In [1]:
import pandas as pd
import sqlite3

What you need to do in this exercise (read the full task):

- create a connection to the database using the library sqlite3
- create a new table datamart in the database by joining the tables pageviews and
- checker using only one query

    - the table should have the following columns: uid, labname, first_commit_ts,
    first_view_ts
    - first_commit_ts is just a new name of the column timestamp from the checker
    table, it shows the first commit from a particular lab and from a particular
    user
    - first_view_ts is the first visit of a user to the table pageviews, timestamp
    when a user visited the newsfeed
    - status = ’ready’ should still be a filter
    - numTrials = 1 should still be a filter
    - labnames should still be from the list: ’laba04’, ’laba04s’, ’laba05’, ’laba06’,
    ’laba06s’, ’project1’
    - the table should contain only the users (uids with user_*) and not the admins
    - first_commit_ts and first_view_ts should be parsed as datetime64[ns]
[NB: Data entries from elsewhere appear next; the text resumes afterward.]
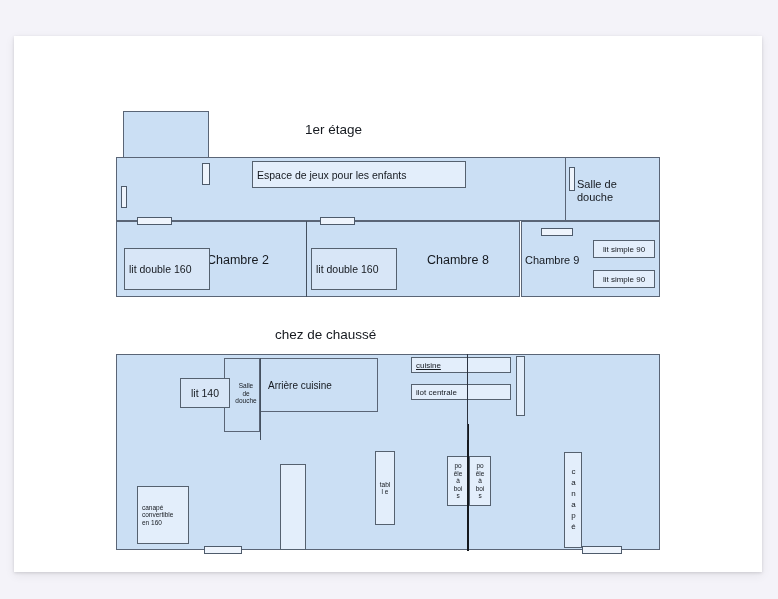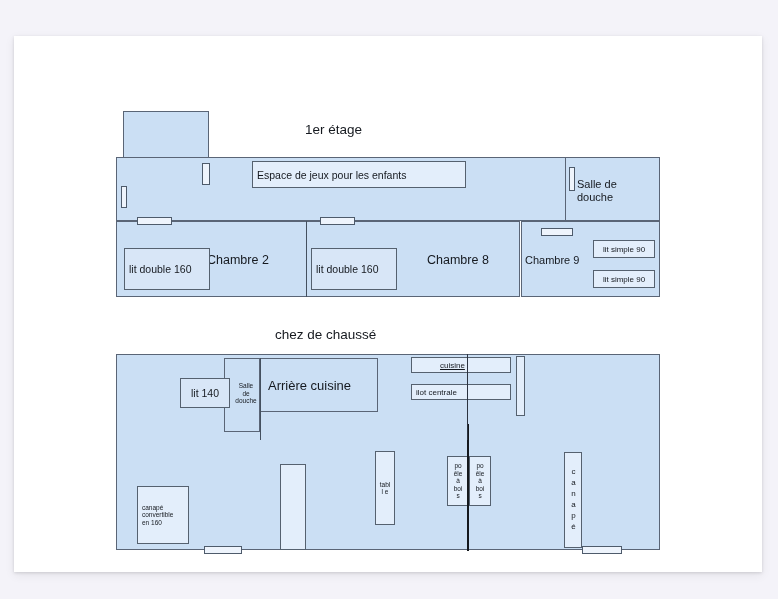--- a/index.html
+++ b/index.html
@@ -157,32 +157,32 @@
   <div class="boxlabel ctr tiny8" style="left:593px; top:240px; width:62px; height:18px;">lit simple 90</div>
 
   <div class="box pale" style="left:593px; top:270px; width:62px; height:18px;"></div>
   <div class="boxlabel ctr tiny8" style="left:593px; top:270px; width:62px; height:18px;">lit simple 90</div>
 
   <div class="title" style="left:275px; top:327px;">chez de chaussé</div>
 
   <div class="room" style="left:116px; top:354px; width:544px; height:196px;"></div>
 
   <div class="room" style="left:224px; top:358px; width:154px; height:54px;"></div>
-  <div class="roomname" style="left:268px; top:378px; font-size:13px;">Arrière cuisine</div>
+  <div class="roomname" style="left:268px; top:378px; font-size:10px;">Arrière cuisine</div>
 
   <div class="room" style="left:224px; top:358px; width:36px; height:74px;"></div>
   <div class="lbl tiny" style="left:231px; top:382px; width:30px; text-align:center;">Salle
 de
 douche</div>
 
   <div class="box" style="left:180px; top:378px; width:50px; height:30px;"></div>
   <div class="boxlabel ctr" style="left:180px; top:378px; width:50px; height:30px;">lit 140</div>
 
   <div class="box pale" style="left:411px; top:357px; width:100px; height:16px;"></div>
-  <div class="boxlabel tiny8" style="left:435px; top:357px; width:100px; height:16px;text-decoration:underline;">cuisine</div>
+  <div class="boxlabel tiny8" style="left:411px; top:357px; width:100px; height:16px;text-decoration:underline;">cuisine</div>
 
   <div class="box pale" style="left:411px; top:384px; width:100px; height:16px;"></div>
   <div class="boxlabel tiny8" style="left:411px; top:384px; width:100px; height:16px;">ilot centrale</div>
 
   <div class="box pale" style="left:516px; top:356px; width:9px; height:60px;"></div>
 
   <div class="box pale" style="left:137px; top:486px; width:52px; height:58px;"></div>
   <div class="boxlabel tiny" style="left:137px; top:486px; width:52px; height:58px;">canapé
 convertible
 en 160</div>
- using Pandas methods, create two dataframes: test and control

    - test should have the users that have the values in first_view_ts
    - control should have the users that have missing values in first_view_ts
    - replace the missing values in the control with the average first_view_ts of the
    test users, we will use this value for the future analysis
    - save both tables into the database, you will use them in the next exercises


- close the connection

In [67]:
conn = sqlite3.connect('../data/checking-logs.sqlite')

In [61]:
query = """
CREATE TABLE datamart AS
SELECT checker.uid, 
        checker.labname, 
        checker.timestamp AS first_commit_ts, 
        MIN(pageviews.datetime) AS first_view_ts
FROM checker
LEFT JOIN pageviews USING(uid)
WHERE checker.status = 'ready' 
    AND checker.numTrials = 1 
    AND checker.labname IN ('laba04', 'laba04s', 'laba05', 'laba06', 'laba06s', 'project1')
    AND checker.uid LIKE 'user_%'
GROUP BY checker.uid, checker.labname;
"""

conn.execute(query)

datamart = pd.io.sql.read_sql("SELECT * FROM datamart", conn, parse_dates=['first_commit_ts', 'first_view_ts'])

In [68]:
test_query = "SELECT * FROM datamart WHERE first_view_ts IS NOT NULL;"
test = pd.io.sql.read_sql(test_query, conn, parse_dates=['first_view_ts'])

In [63]:
control_query = "SELECT * FROM datamart WHERE first_view_ts IS NULL;"
control = pd.io.sql.read_sql(control_query, conn)
control['first_view_ts'] = test['first_view_ts'].mean()

In [64]:
test.to_sql('test', conn, if_exists='replace', index=False)
control.to_sql('control', conn, if_exists='replace', index=False)

81

In [70]:
conn.close()